Но память – ею поэтесса дорожит больше всего. Она много пишет, много работает, а сердцем по-прежнему принадлежит пушкинским годам. Евдокия Петровна сама признается в этом незадолго до своей смерти профессору историку М. П. Погодину: «Принадлежу и сердцем и направлением не нашему времени, а другому, благороднейшему – пишущему не из видов каких, а прямо и просто от избытка мысли и чувства, я вспоминала, что жила в короткости Пушкина, Крылова, Жуковского, Тургенева, Баратынского, Карамзина, что эти чистые славы наши любили, хвалили, благословляли меня на путь по следам их – и я отреклась… от своей эпохи, своих сверстников и современников, сближаясь все больше и больше с моими старшими, с другими образцами и наставниками моими…»
Такое отчуждение оказывается недолгим. Ростопчина уходит из жизни сорока шести лет.

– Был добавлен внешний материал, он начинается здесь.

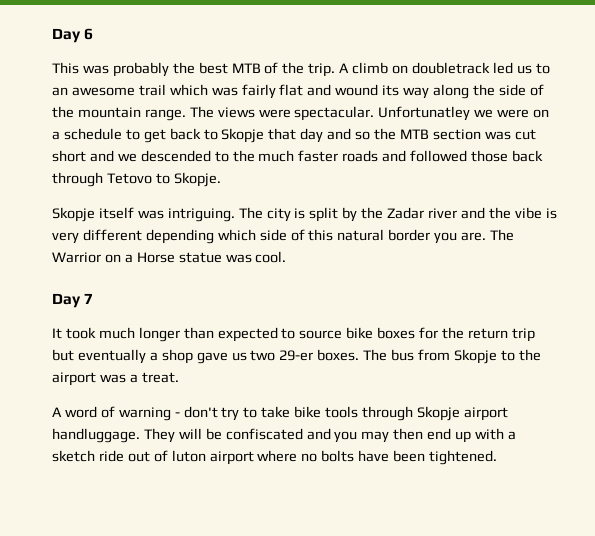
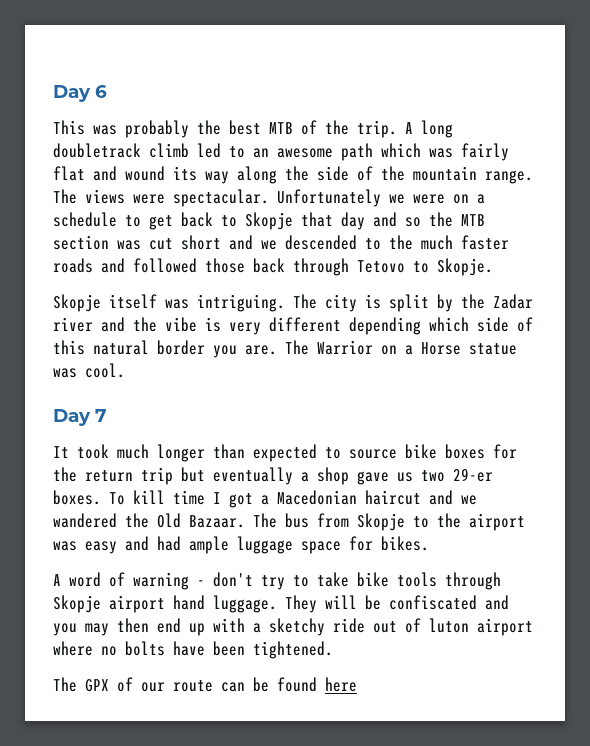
- A climb on doubletrack led us to an awesome trail which was fairly flat and wound its way along the side of the mountain range.
+ A long doubletrack climb led to an awesome path which was fairly flat and wound its way along the side of the mountain range.
- Unfortunatley we were on a schedule to get back to Skopje that day and so the MTB section was cut short and we descended to the much faster roads and followed those back through Tetovo to Skopje.
+ Unfortunately we were on a schedule to get back to Skopje that day and so the MTB section was cut short and we descended to the much faster roads and followed those back through Tetovo to Skopje.
+ To kill time I got a Macedonian haircut and we wandered the Old Bazaar.
- The bus from Skopje to the airport was a treat.
+ The bus from Skopje to the airport was easy and had ample luggage space for bikes.
- A word of warning - don't try to take bike tools through Skopje airport handluggage.
+ A word of warning - don't try to take bike tools through Skopje airport hand luggage.
- They will be confiscated and you may then end up with a sketch ride out of luton airport where no bolts have been tightened.
+ They will be confiscated and you may then end up with a sketchy ride out of luton airport where no bolts have been tightened.
+ The GPX of our route can be found here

Ее уносит неизлечимый недуг.
Но на пороге смерти судьба подарит графине еще одну встречу с Александром Дюма, который после смерти Николая I наконец-то получает разрешение посетить, хотя и под негласным надзором, Россию. По его просьбе Евдокия Петровна возвращается к своему прошлому: она пишет воспоминания о Лермонтове и передаст французскому романисту список стихотворения Пушкина «Во глубине сибирских руд».
«Я выполнила свои обязательства в отношении тех, кого сердцем любила…»
«Наш неуемный Николай Васильевич!»
Так стали его называть в последний приезд в Москву близкие знакомцы, иногда посмеиваясь, иногда откровенно досадуя. Договориться с Гоголем о встрече, застать его на квартире было совсем не просто, зато в один день можно было увидеть в нескольких домах, а вечером и вовсе в театре. Гоголь не искал одиночества, был жаден до впечатлений, новых знакомств, явно истосковавшись по кипучей московской жизни. Его везде ждут, ему повсюду рады, на его приглашения отзываются с восторгом. Он откровенно наслаждается московской речью, откликается на все ее оттенки, богатство модуляций. Не случайно он писал в 1846 году, что «сам необыкновенный язык ваш есть еще тайна. В нем все тоны и оттенки, все переходы звуков от самых твердых до самых нежных и мягких; он беспределен и может, живой как жизнь, обогащаться ежеминутно».
Для него именно язык и поэзия вызовут «нам нашу Россию, – нашу русскую Россию, не ту, которую показывают нам грубо какие-нибудь квасные патриоты, и не ту, которую вызывают к нам из-за моря очужеземившиеся русские, но ту, которую извлечет она из нас же и покажет таким образом, что все до единого, каких бы они ни были различных мыслей, образов воспитанья и мнений, скажут в один голос: „Это наша Россия; нам в ней приютно и тепло, и мы теперь действительно у себя дома, под своей родной крышей, а не на чужбине“.
10 сентября 1848 года Гоголь наконец-то в Москве, в «дружеском доме» С. П. Шевырева. Уютный домик в Дегтярном переулке (№ 4) в полном его распоряжении. Но только пока многолюдная семья хозяина живет на даче в Сокольниках. Совместная жизнь с ним вряд ли возможна. Едва ли не первый же визит – семейства Аксаковых, которые в это время снимали дом в Леонтьевском переулке (№ 27). Дойти пешком ничего не стоило, но застает Гоголь только Константина Сергеевича. Старший Аксаков, серьезно недомогавший, еще жил в Абрамцеве. Радость одного Константина Сергеевича оказалась единственным утешением. По словам Гоголя: «В Москве, кроме немногих знакомых, нет почти никого. Все еще сидят по дачам и деревням… Теперь я еду в Петербург».
Письмо написано 12 сентября, а уже около 10 октября Николай Васильевич снова в Москве, и снова в доме Шевырева. Через месяц он переезжает в дом Погодина на Девичьем поле. Казалось, старые друзья забыли все обиды и размолвки, Гоголь может расположиться в своей любимой комнате, в привычной, почти семейной среде и – начать работать, о чем он так мечтал. Все под рукой, все устроено по его привычкам.